Spooky Scary: Haunted Hotels in the South

by Devon on October 9, 2012

From the cryptic mythology throughout the Mississippi Delta, to the spirits of wartime past down the Atlantic coast, the South has no shortage of spooky adventures. Whether you’re looking for a friendly encounter from the other side, or trying to find a true adrenaline rush by meeting with a tortured (undead) soul, these Southern haunts have plenty of history and unexplained mysteries for thrill-seeking travelers.

The Hotel: Embassy Suites Charleston, Historic Charleston

Be on the look-out for any "half-headed" cadets at this Charleston hotel

The ghostlore: Charleston prides itself on its chilling past, and it’s no wonder that the town where the Civil War started has its share of lingering souls. One of the city’s most haunted sites is the Embassy Suites hotel in the downtown Historic District. Known as the Old Citadel, the building formerly housed the State Arsenal and military college, which is located just a short drive away nowadays. Legend has it that The Lost Cadet, or “Half Head,” roams the hotel’s halls to this day. The spirit is said to be a young solider missing the top half of his head after losing it to a cannonball. But despite his misfortune, he apparently has a joyful demeanor.

The Hotel: Biltmore Coral Gables, Miami

This 100-year-old hotel has plenty of spirits on the 13th floor and beyond

The ghostlore: Originally opened as a playground for the rich in 1926, the Biltmore Coral Gables is not only luxurious and elegant, but is also believed to be quite haunted. The (unlucky) 13th floor served as a speakeasy during Prohibition, when the hotel saw its first premature death: Gangster Thomas “Fatty” Walsh was shot and killed during a crowded party. Years later, the U.S. government bought the hotel and converted it into a hospital for World War II soldiers, where it saw countless more untimely passings. After being abandoned for several decades, the Biltmore re-opened in the 1980′s as a hotel, and ever since then guests have experienced unexplained noises and visions. The most chilling reports, however, come from those who get dropped off by the elevator on the 13th floor, even when that button is never pushed.

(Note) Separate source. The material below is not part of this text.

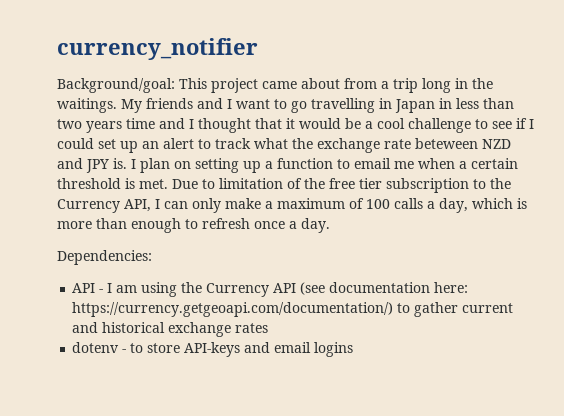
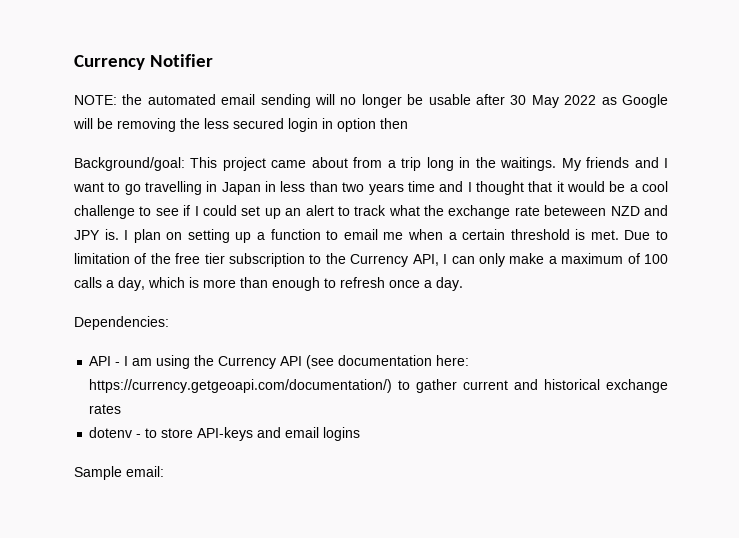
[57,38,258,60] currency_notifier -> [74,54,213,70] [74,94,668,108] [73,118,408,132] Currency Notifier // NOTE: the automated email sending will no longer be usable after 30 May 2022 as Google will be removing the less secured login in option then
(354, 349) none -> [74,466,164,480] // Sample email:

The Hotel: The Marshall House, Savannah

This hospital-turned-hotel has had guests stick around long after checking out

 The ghostlore: Opened in 1851 — and standing as the oldest hotel in Savannah — the Marshall House has had its fair share of unexplained phenomena. Also used as a hospital in between stints as a hotel, the Marshall House witnessed thousands of deaths throughout the Civil War and two yellow fever epidemics. The property was renovated and re-opened as a hotel in 1999, but old haunts lingered: Many guests report strange noises and the feeling of cold hands around their wrists, as if nurses are taking their temperatures. The hotel embraces its mysterious energy and even urges guests to take haunted walking tours of the city, where the Marshall House is one of the most popular stops along the route.

 The Hotel: Bourbon Orleans Hotel, New Orleans

You may see some nuns while staying at this hotel

You may see some nuns while staying at this hotel

The ghostlore: The Bourbon Orleans in the Big Easy is another property that has seen a great deal of eerie transformations. Originally built as a ballroom and theater, the Bourbon was converted into a convent in the late 1800s, with areas of the building serving as a girls’ school, a medical ward, and an orphanage. Many guests have noted the sounds of the children and adult females throughout the hallways, including a young girl who likes to roll a ball down the hall on the sixth floor. Guests have also reported seeing ghostly visions of nuns.

The Hotel: Crowne Plaza Hotel Key West — La Concha, Key West

Key West's most haunted hotel is the starting point of many ghost tours

The ghostlore: Though Hemingway, the city’s most notable lingering resident, may not haunt this particular hotel, La Concha hotel in Key West has plenty of other spirits that have lingered past the late check-out time. One of the most famous stories to come from La Concha is one that tells of the waiter who fell to his death down the elevator shaft. His spirit has supposedly been seen on occasion roaming throughout the hotel.